Work instruction →
Everything from the line with "Adventure Vest - Pink Camo (No Toy): 30 -> 20" through the end of the entries must be transcribed exactly; no other lines belong in the answer.

Supplied material →
----

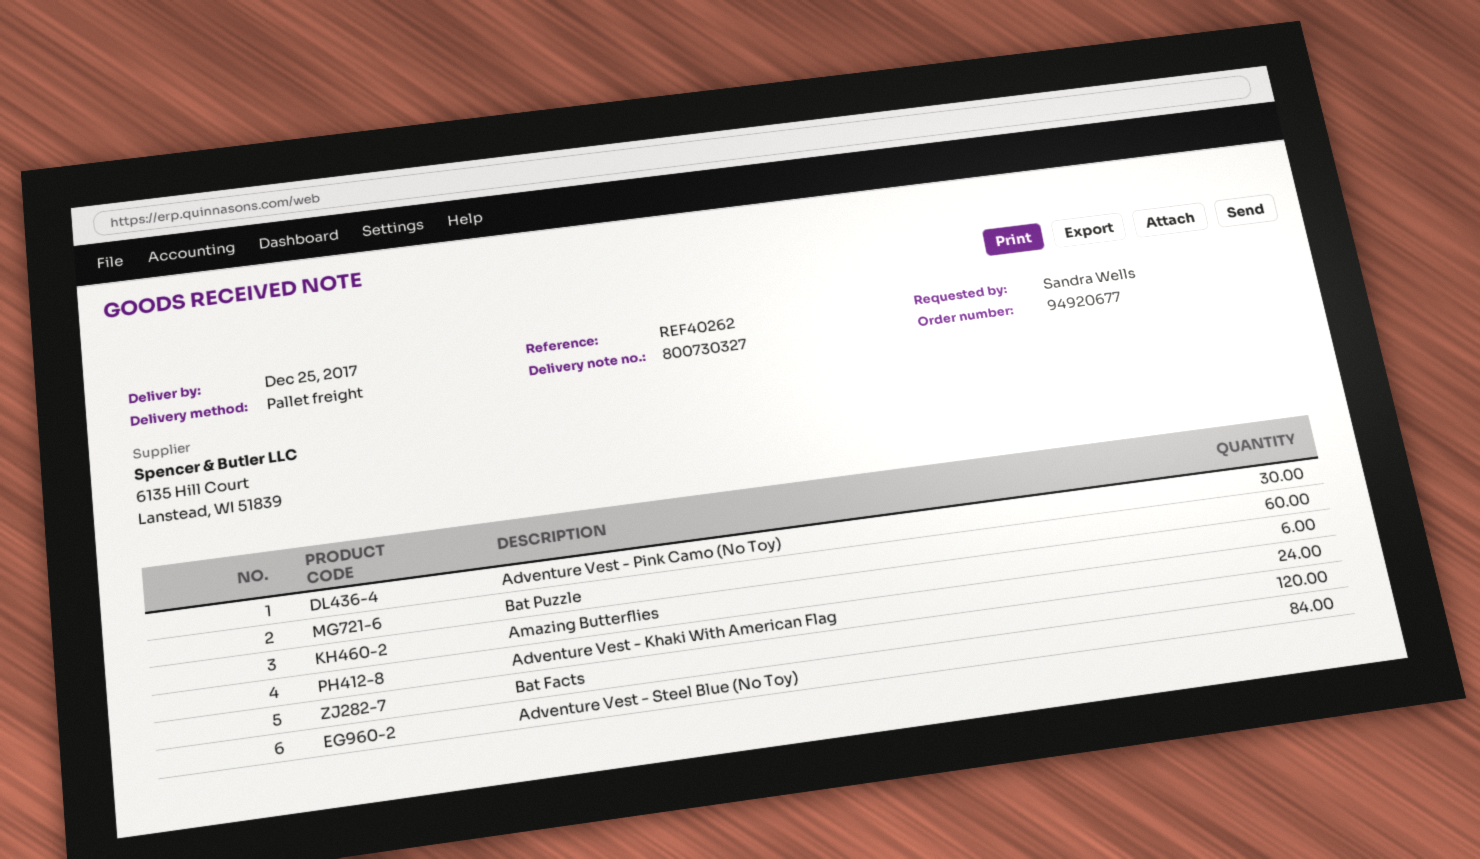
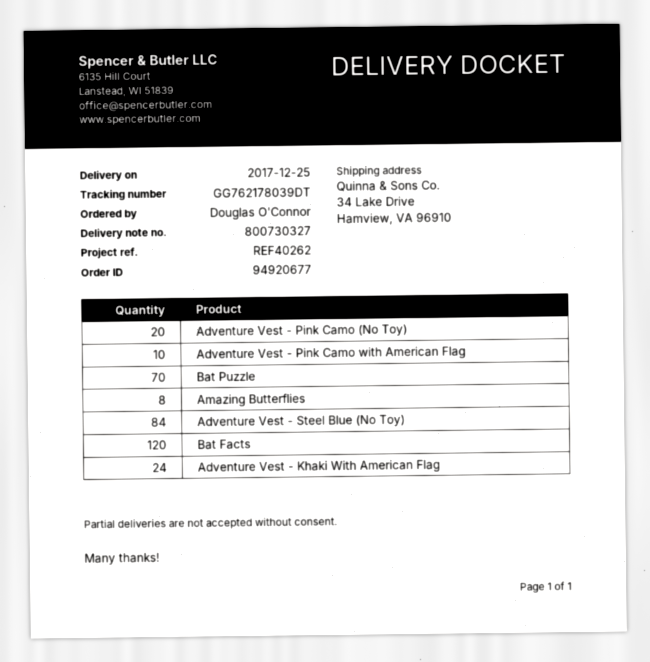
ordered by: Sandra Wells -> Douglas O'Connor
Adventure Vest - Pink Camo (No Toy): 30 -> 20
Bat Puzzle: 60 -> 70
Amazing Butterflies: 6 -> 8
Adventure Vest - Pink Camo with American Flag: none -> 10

----

Response to this exercise →
Adventure Vest - Pink Camo (No Toy): 30 -> 20
Bat Puzzle: 60 -> 70
Amazing Butterflies: 6 -> 8
Adventure Vest - Pink Camo with American Flag: none -> 10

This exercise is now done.